Carlotta Lucumi

16/05/2020

Carlota Lucumi, uma mulher africana sequestrada, é conhecida como uma das líderes da rebelião de escravos na plantação de Triunvirato em Mantanzas, Cuba. Carlota era uma mulher livre nascida na África do Reino de Benin, na África Ocidental. Seu sobrenome, Lucumi, vem de seu grupo étnico, o povo Lucumi, afro-brasileiro, descendente dos iorubas da atual Nigéria e da República do Benin.

Lucumi foi sequestrada por volta dos dez anos de idade e levada de sua terra natal africana para a província de Matanzas, em Cuba. A intensificação da agricultura plantada em Cuba levou a várias revoltas de escravos entre as décadas de 1830 e 1840. Lucumi viveu e trabalhou como escravo na plantação de açúcar de Triumvirato. Embora a escravidão tenha morrido na vizinha Haiti em 1803 e estivesse sendo abolida em toda a América Latina e no Império Britânico, ela continuou em Cuba e Lucumi sofreu sob condições severas e tratamento brutal por proprietários de plantações espanholas.

Em 1843, Lucumi e outra mulher escravizada, Firmina, começaram a planejar uma rebelião entre os escravos. Seu plano pedia uma revolta simultânea em Triumvirato e nas plantações vizinhas. Um proprietário de uma plantação encontrou Fermina, que estava distribuindo essas informações para outras plantações ela foi espancada e depois presa. Apesar desse revés, Lucumi continuou a organizar o levante. Usando a música como forma de comunicação, ela enviou mensagens codificadas, usando tambor para escravos próximos, coordenando a rebelião.

Em 3 de novembro de 1843, Lucumi, juntamente com outros líderes tribais Filip, Narcisco, Manuel Ganga e Eduardo, liderou um ataque que iniciou o que seria conhecido como Rebelião do Triunvirato. Empunhando um facão, ela libertou Firmina e uma dúzia de outros escravos mantidos em cativeiro em uma casa na propriedade.
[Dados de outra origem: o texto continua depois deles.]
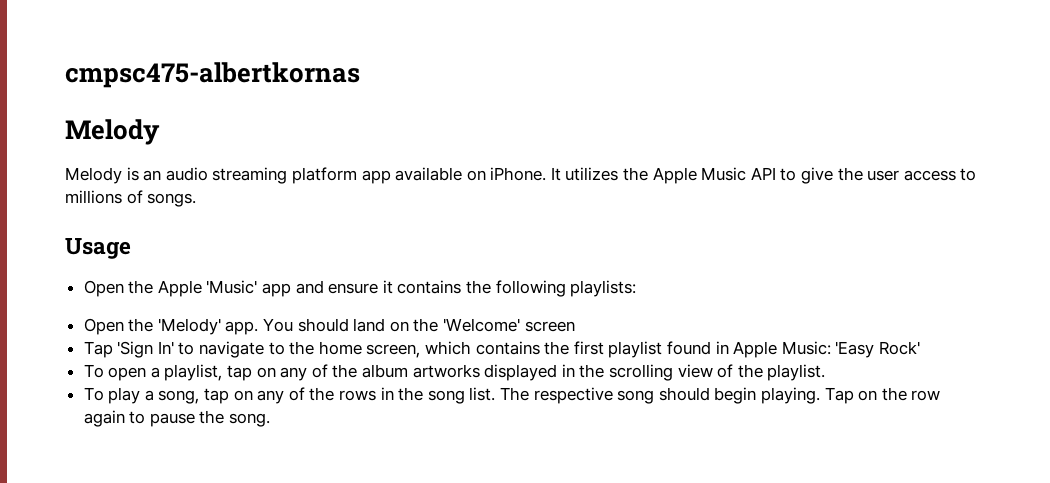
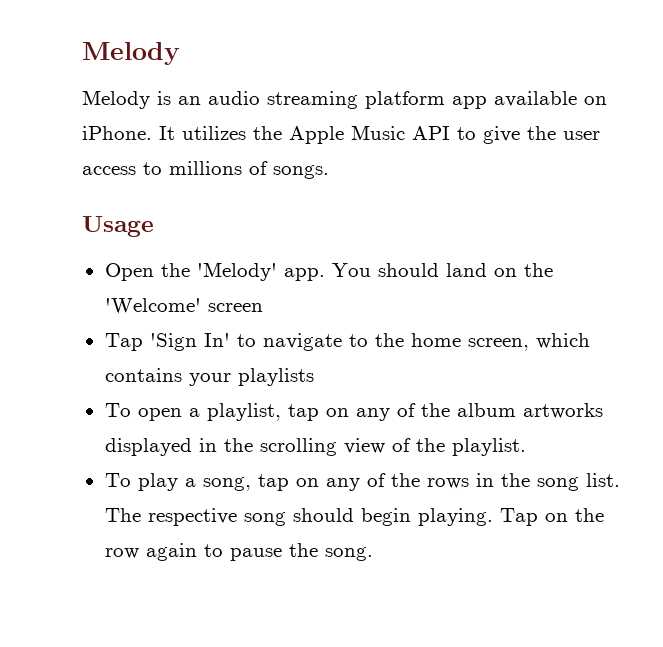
[65,62,360,88] cmpsc475-albertkornas // -> (82, 53) none
[83,280,637,297] // Open the Apple 'Music' app and ensure it contains the following playlists: -> (154, 226) none
[544,341,920,358] the first playlist found in Apple Music: 'Easy Rock' -> [188,368,314,386] your playlists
Ela então queimou a casa usada para torturar escravos, matou a filha do superintendente, Maria de Regla, e depois forçou Julian Luis Alfonso, proprietário da plantação de Triumvirato, a fugir.

Lucumi e seus seguidores foram à plantação de Acane, matando o máximo de brancos que puderam encontrar. Em sua breve rebelião de dois dias, eles destruíram cinco plantações de açúcar, além de várias fazendas de café e gado. No dia em que a última plantação foi destruída, Lucumi e Firmina foram capturados e executados. O corpo de Lucumi foi amarrado a cavalos e arrastado até ela morrer. Seus seguidores encontraram seu corpo na manhã de 6 de novembro de 1843 e juraram continuar lutando por sua liberdade. Finalmente, em novembro, forças coloniais espanholas fortemente armadas dominaram os facões que empunhavam escravos e a revolta terminou.

No ano seguinte, 1844, ficou conhecido como o "Ano dos Cílios" em Cuba, quando os proprietários de escravos brutalizaram praticamente todas as pessoas escravizadas na ilha para punir os que participaram da revolta e intimidar os que não o fizeram.

A história de bravura de Lucumi durante a revolta, no entanto, se espalhou por Cuba. Suas ações inspiraram inúmeras rebeliões subseqüentes contra os proprietários de escravos brancos naquela ilha e em todo o Caribe. Agora existe um monumento ao legado de Carlota Lucumi na usina de açúcar Triumvirato.